I tried .pair:nth-child(4n+3), .pair:nth-child(4n+4) { background: #FFAAAA; }
but it counts the child of the body where the h2
are also children and thus breaks my balance.
http://jsfiddle.net/zPYcy/2/
Edit: no pure CSS selector was found to select adjacent items following a pattern such as .class (n+3). Alternatively, an infinite series of CSS selectors such div + .class + .class + .class ...
; wrapping in a div together with :nth-child(n+3)
or :nth-of-type(n+3)
; or JS is needed. You know another hack ? Sharing welcome !
This is a solution combining sibling , nth-child and nth-last-child selector.

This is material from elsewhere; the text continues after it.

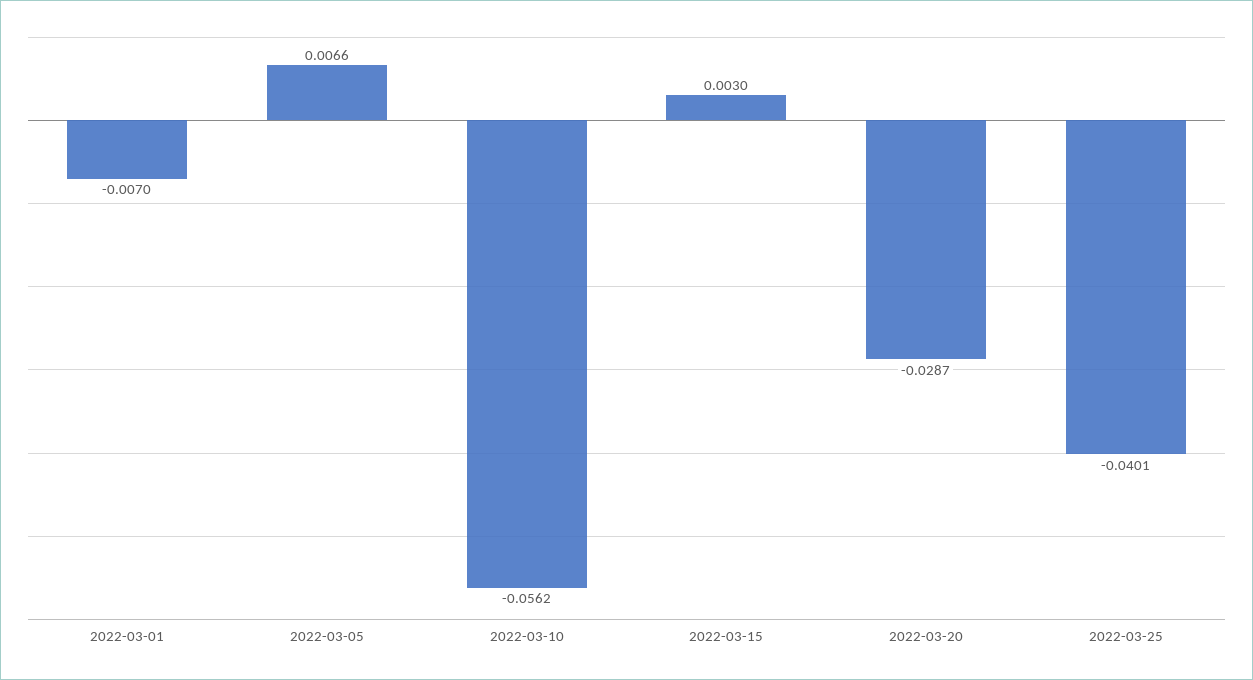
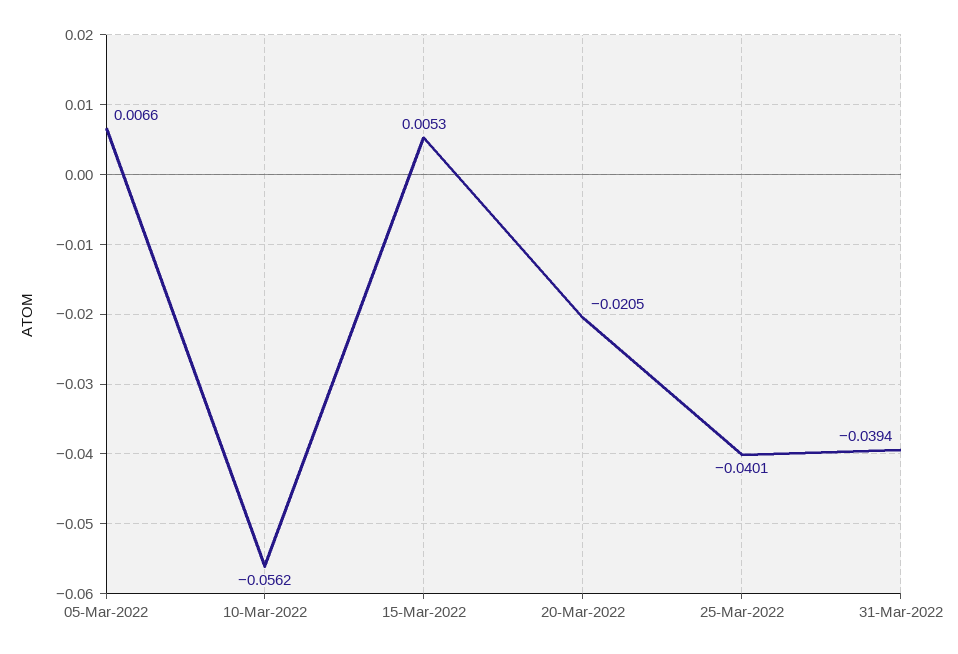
2022-03-01: -0.007 -> none
2022-03-15: 0.003 -> 0.0053
2022-03-20: -0.0287 -> -0.0205
31-Mar-2022: none -> -0.0394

Each of your divs with class h2 should also use an extra class that I will call "colors" and "units" like so:
<div class="h2 colors">Title: Colors</div>
...
<div class="h2 units">Title: Colors</div>
...
We apply for all children that presents a preceding sibling with classes h2 and colors the following rule which will paint the pink divs
.h2.colors ~ .pair:nth-child(4n+4), .h2.colors ~ .pair:nth-child(4n+5) {
background: #FFAAAA;
}
Of course this will also paint those divs below the div of classes h2 and units. We don`t want that to happen. So now we apply the following two rules, selecting in inverse order up to h2 units.

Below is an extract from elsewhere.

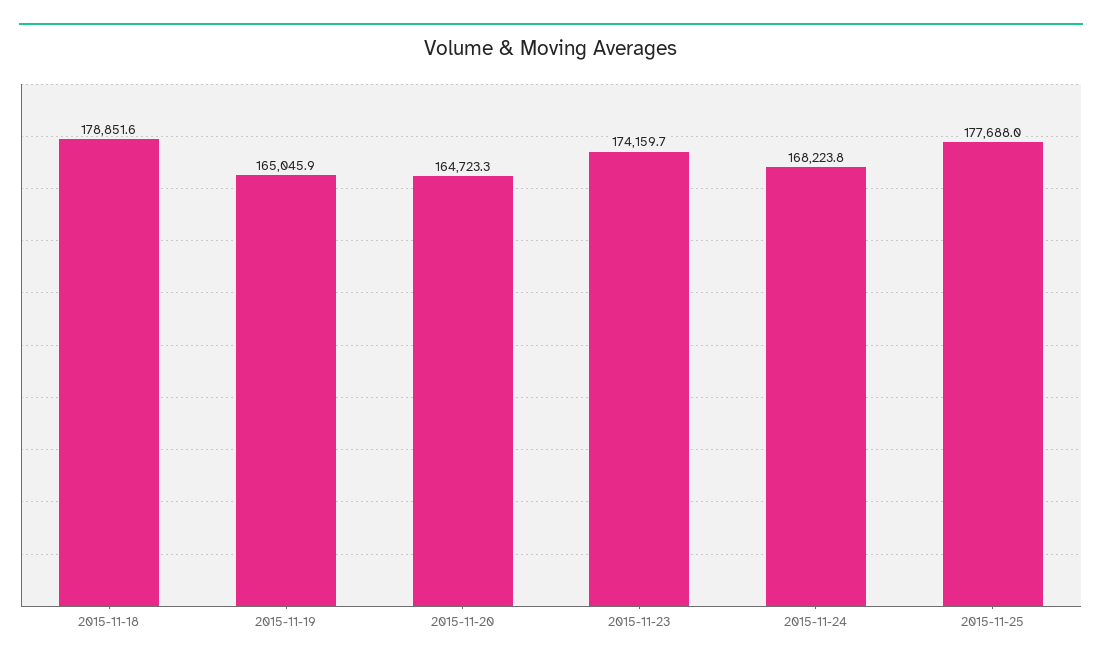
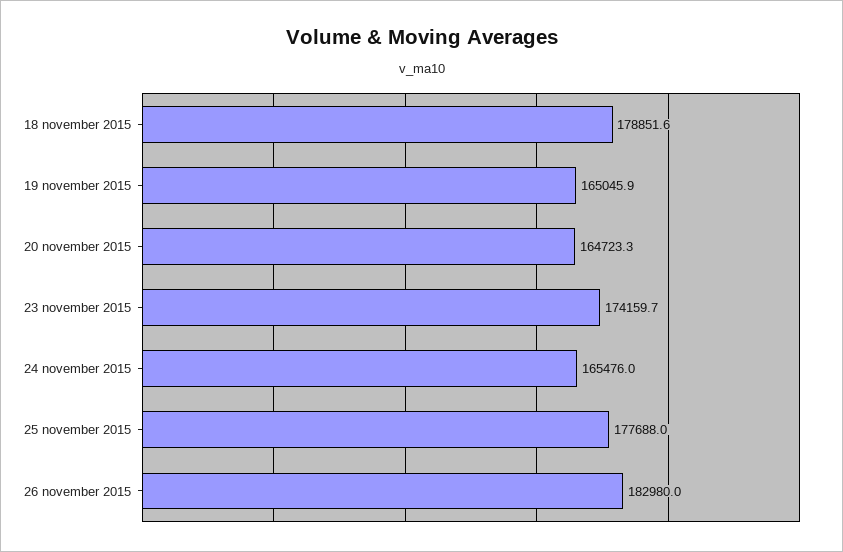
2015-11-24: 168223.8 -> 165476
26 november 2015: none -> 182980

.h2.units ~ .pair:nth-last-child(4n+3), .h2.units ~ .pair:nth-last-child(4n+4) {
background: #FFAAAA;
}
Be aware that now we must also apply the white background to fix the extra divs painted by our first rule So...
.h2.units ~ .pair:nth-last-child(4n+1), .h2.units ~ .pair:nth-last-child(4n+2) {
background: #ffffff;
}
Only thing to take care is the odd or even number of divs in the last group when we are using the nth-last-child selector.
And there you are!
Here is the fiddle to play with
If we want only the 3rd and 4th .pair after each .h2
, then this will work:
.h2 + .pair + .pair + .pair,
.h2 + .pair + .pair + .pair + .pair { background: #FFAAAA; }
If we want to continue to alternate by two even in a longer list, we will need another solution.

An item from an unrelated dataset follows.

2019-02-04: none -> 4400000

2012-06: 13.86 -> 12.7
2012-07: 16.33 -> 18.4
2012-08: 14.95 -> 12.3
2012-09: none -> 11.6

EDIT: Since we do want a scalable solution, if we can change the markup slightly by wrapping each block of .pair
items with another class:
<div class="h2 colors">Title: Colors</div>
<div class="pairList">
<div class="pair">Hello world</div>
<div class="pair">Hello world</div>
<div class="pair">Hello world</div>
<div class="pair">Hello world</div>
...
</div>
Then we can write a rule that will scale for any amount of items like:
.pairList .pair:nth-of-type(4n+3),
.pairList .pair:nth-of-type(4n+4) {
background: #FFAAAA;
}
Here is a FIDDLE
Out of boredom and curiosity I've written a function to do this. In the case that you are stuck with the html as is and you have extended rows like this, my plugin could be useful to you.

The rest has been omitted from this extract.